Saccharin transit times (a marker of nasal MCC) were higher in healthy current smokers and COPD smokers than in healthy controls (10.87 [7.29–17] min and 16.47 [8.25–20.15] min, respectively, vs 8.52 [5.54–13.91] min). These groups also differed in their lung function indices: FEV1 % predicted was 101.4 ± 12.37 in healthy controls, 96.41 ± 12.3 in healthy current smokers, and 67.96 ± 24.02 in COPD smokers. FVC % predicted was 103.1 ± 13.45 in healthy controls, 97.51 ± 12.88 in healthy current smokers, and 90.33 ± 29.27 in COPD smokers. FEV1/FVC % predicted was 82.15 [78.5–85] in healthy controls, 82.20 [79.2–84.1] in healthy current smokers, and 61.1 [55.3–67.2] in COPD smokers (Uzeloto et al., 2021). Saccharin transit time of smokers with COPD (16.5 [11–28] min, median [interquartile range 25–75%]) was slightly longer than that of current smokers (15.9 [10 –27] min), and both were longer compared with exsmokers with COPD (10.2 [6 –12] min) and nonsmokers (8 [6 –16] min). Lung function parameters for the groups were as follows: nonsmokers, FEV1/FVC 0.84 ± 0.09, FEV1 % predicted  103.2 ± 11.5, FVC % predicted 102.2 ± 13.3; current smokers, FEV1/FVC 0.76 ± 0.05, FEV1 % predicted  90.7 ± 7.4, FVC % predicted 96.3 ± 13.9; former smokers with COPD, FEV1/FVC 0.49 ± 0.08, FEV1 % predicted  46.8 ± 12.6, FVC % predicted 76.8 ± 18.5; current smokers with COPD, FEV1/FVC 0.66 ± 0.16, FEV1 % predicted  48.7 ± 16.8, FVC % predicted 71.7 ± 13.0 (Ito et al., 2015).  

Information regarding the approximate time-scale of the changes in KEdownstream relative to changes in KEupstream (i.e., do effects on KEdownstream lag those on KEupstream by seconds, minutes, hours, or days?). More help

Six asymptomatic patients with bronchial asthma and a history of allergic pollenosis and episodic bronchospasm consistent with ragweed hypersensitivity wer challenged by inhalation of an aqueous, short ragweed antigen extract (Greer Laboratories, Lenoir, N.C.), diluted with a phosphate-buffered saline solution. Mean tracheal mucus velocity (TMV) decreased to 72% of baseline immediately after challenge when specific airway conductance (SGaw), and FEV1 showed a maximal decrease, with a further decrease to 47% of baseline after 1 h, when SGaw and FEV1 had returned to baseline values (Mezey et al., 1978).

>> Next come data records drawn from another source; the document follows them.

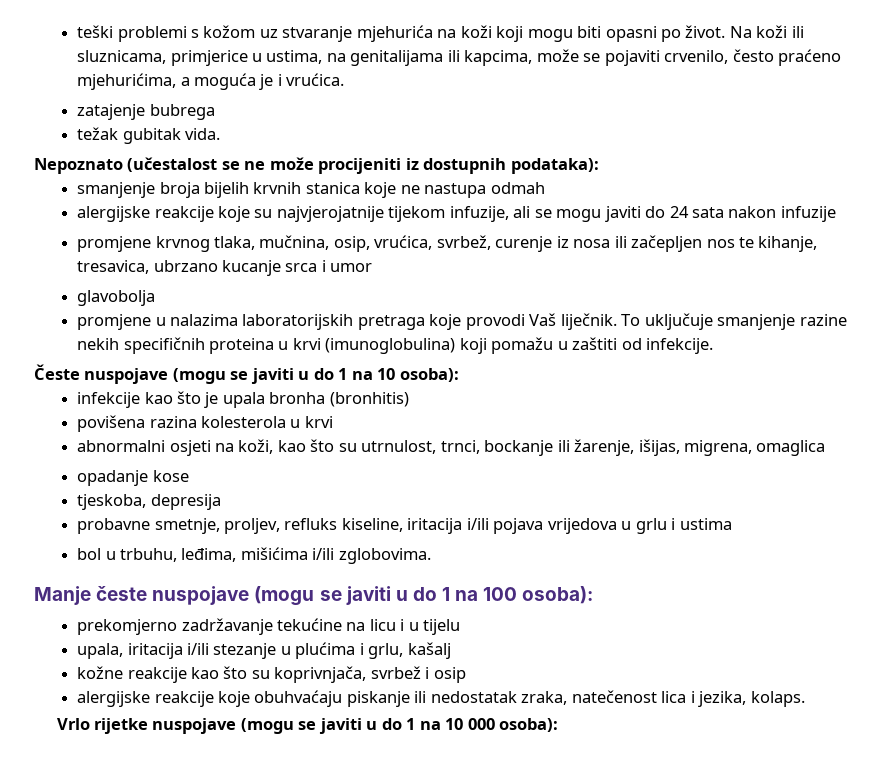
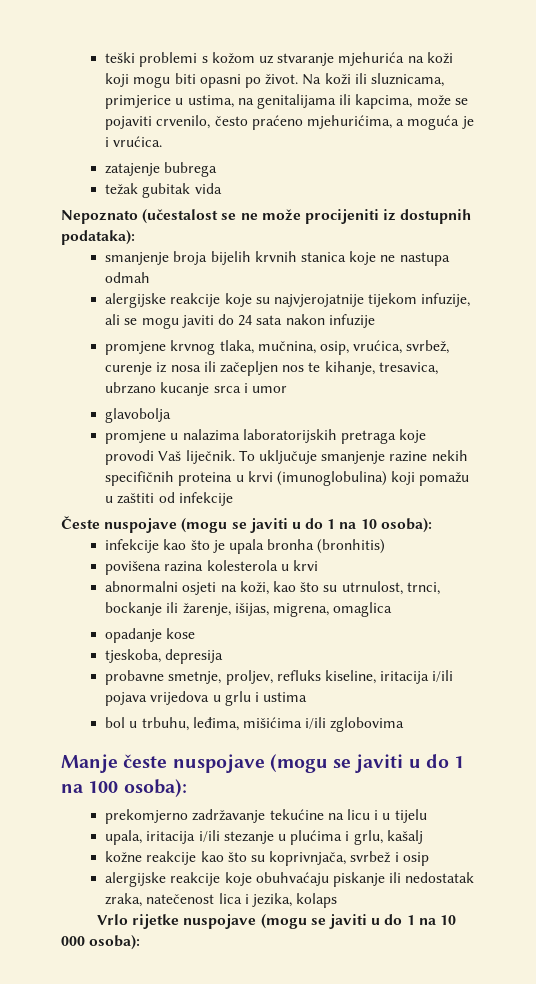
- težak gubitak vida.
+ težak gubitak vida
- To uključuje smanjenje razine nekih specifičnih proteina u krvi (imunoglobulina) koji pomažu u zaštiti od infekcije.
+ To uključuje smanjenje razine nekih specifičnih proteina u krvi (imunoglobulina) koji pomažu u zaštiti od infekcije
- bol u trbuhu, leđima, mišićima i/ili zglobovima.
+ bol u trbuhu, leđima, mišićima i/ili zglobovima
- alergijske reakcije koje obuhvaćaju piskanje ili nedostatak zraka, natečenost lica i jezika, kolaps.
+ alergijske reakcije koje obuhvaćaju piskanje ili nedostatak zraka, natečenost lica i jezika, kolaps

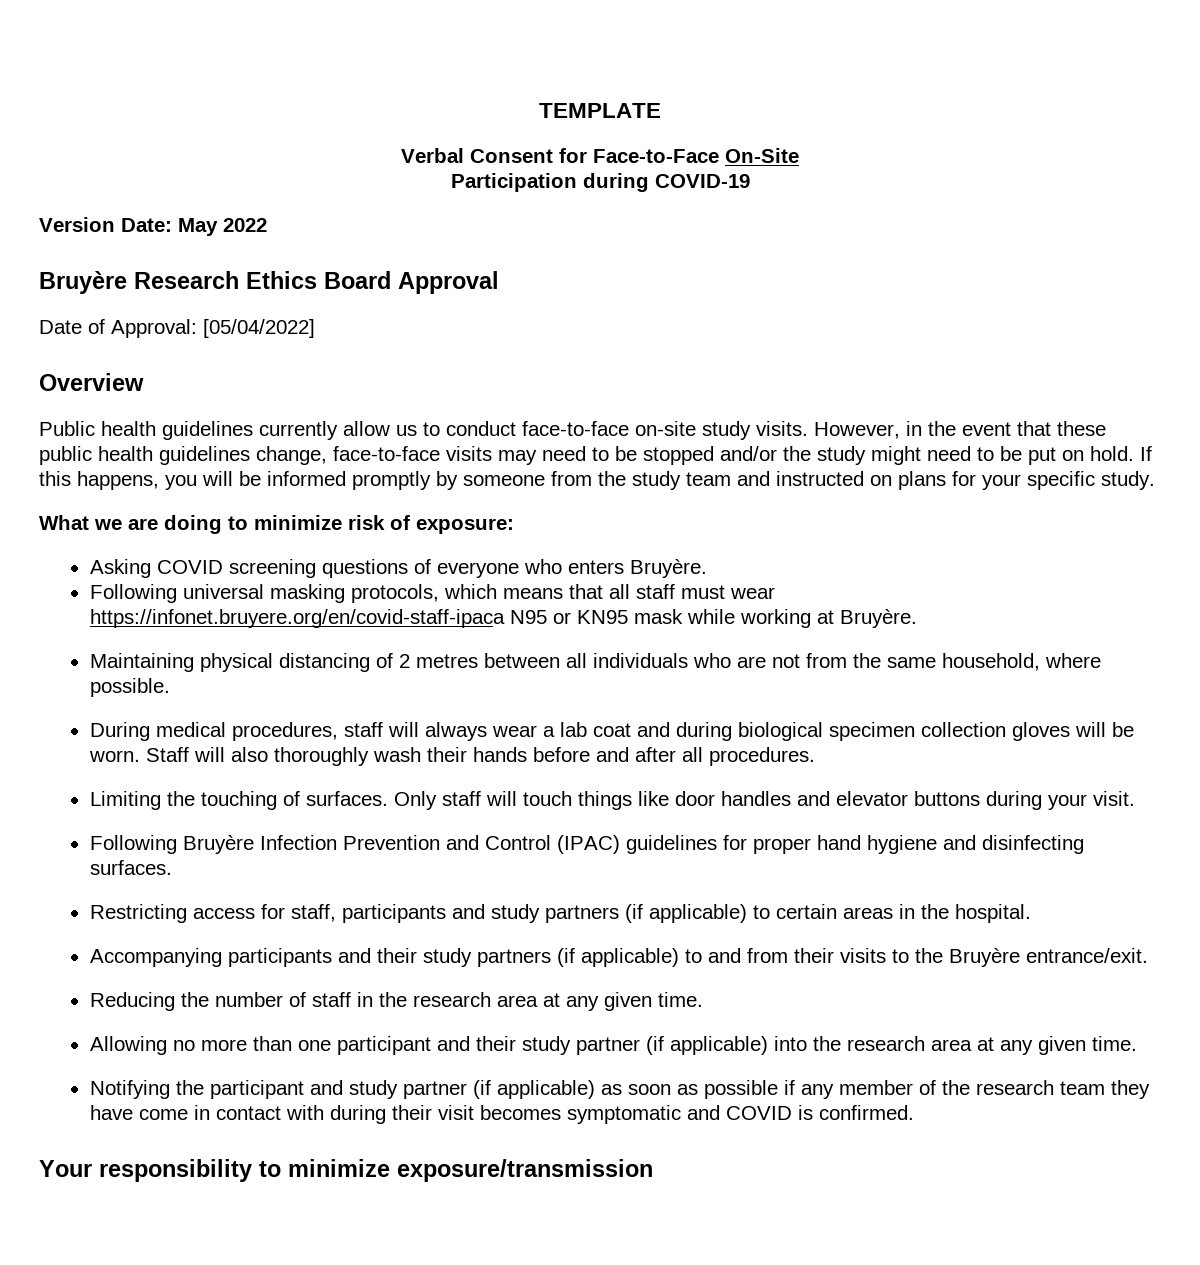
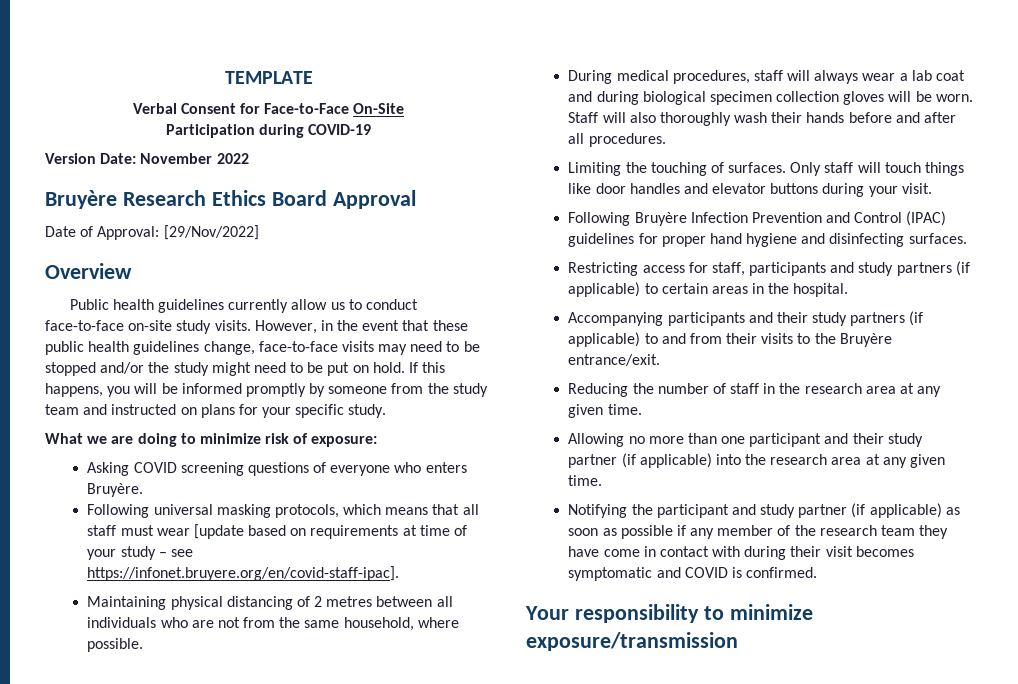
- Version Date: May 2022
+ Version Date: November 2022
- Date of Approval: [05/04/2022]
+ Date of Approval: [29/Nov/2022]
- Following universal masking protocols, which means that all staff must wear https://infonet.bruyere.org/en/covid-staff-ipaca N95 or KN95 mask while working at Bruyère.
+ Following universal masking protocols, which means that all staff must wear [update based on requirements at time of your study – see https://infonet.bruyere.org/en/covid-staff-ipac].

Treatment of chronic bronchitics with N-acetylcysteine (3 x 200 mg/day) for 4 weeks significantly decreased sputum thickness, increased sputum pourability from 650% glycerol time (at baseline) to 320% glycerol time on day 21 and PEFR on days 28 (+5%), 35 (+6%) and 42 (+7%) and FEV1 on days 21 (+2%), 28(+3%), 35 (+4%) and 42 (+5%) compared to baseline (ca. 33% predicted and 28% predicted, respectively) (Aylward et al., 1980).

Treatment of mild-to-moderate bronchitics with 42 µg salmeterol slightly enhanced whole lung clearance in 2 hr (not significant; C10–2= 25±11% vs 22±10% in placebo), significantly increased mean  peripheral lung clearance (C10–2= 22±9% vs 17±10% in placebo) and significantly increased FEV1 %pred and FEF25–75 at 2 h compared to baseline (93±18%predicted, 2.45 ± 1.08 L/s vs 88±19%predicted, 2.27 ± 0.98 L/s in placebo) , and significantly increased FEV1 %pred and FEF25–75 at both 1 (92±19%predicted, 2.44 ± 1.14 L/s) and 2 h (93±18%predicted, 2.45 ± 1.08 L/s) compared to baseline (pre-dose; 90 ± 20%predicted, 2.16 ± 0.92 L/s) (Bennett et al., 2006).

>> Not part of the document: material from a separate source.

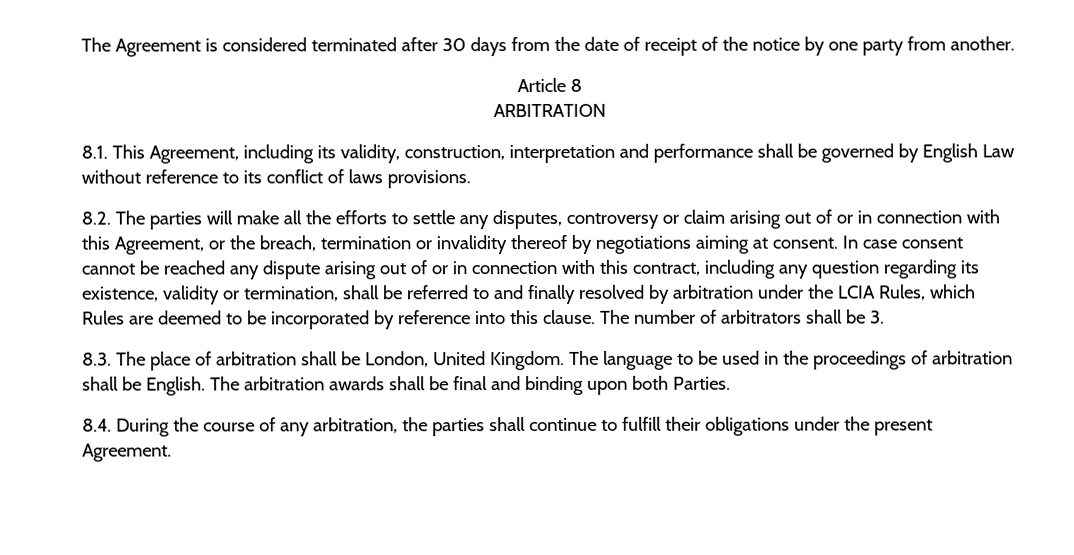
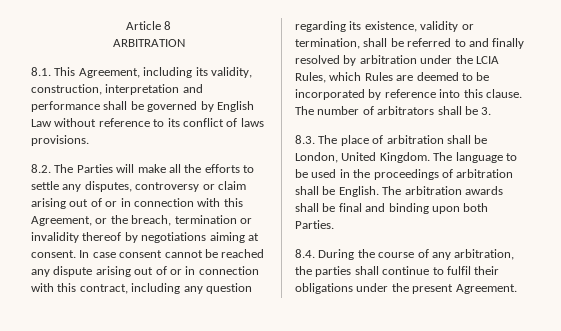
- The Agreement is considered terminated after 30 days from the date of receipt of the notice by one party from another.
- 8.2. The parties will make all the efforts to settle any disputes, controversy or claim arising out of or in connection with this Agreement, or the breach, termination or invalidity thereof by negotiations aiming at consent.
+ 8.2. The Parties will make all the efforts to settle any disputes, controversy or claim arising out of or in connection with this Agreement, or the breach, termination or invalidity thereof by negotiations aiming at consent.
- 8.4. During the course of any arbitration, the parties shall continue to fulfill their obligations under the present Agreement.
+ 8.4. During the course of any arbitration, the parties shall continue to fulfil their obligations under the present Agreement.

In cystic fibrosis patients on a 6-month ivacaftor regimen, FEV1% improvement was detectable as soon as the 1-month follow-up visit (mean change, 6.7; 95% CI, 5.2–8.3) (Rowe et al., 2014b). MCC remained at elevated level at the month 3 visit (Donaldson et al., 2018).

One-hour mucus-clearance rates in cystic fibrosis patients receiving hypertonic saline with placebo were significantly faster than in the group receiving hypertonic saline with amiloride (14.0±2.0 vs. 7.0±1.5 %), and the durability of response following the inhalation of hypertonic saline with placebo was ≥8 hours (Donaldson et al., 2006).  

Known Feedforward/Feedback loops influencing this KER
Define whether there are known positive or negative feedback mechanisms involved and what is understood about their time-course and homeostatic limits. More help


Domain of Applicability

A free-text section of the KER description that the developers can use to explain their rationale for the taxonomic, life stage, or sex applicability structured terms. More help

The evidences for this KER come from and therefore apply to humans.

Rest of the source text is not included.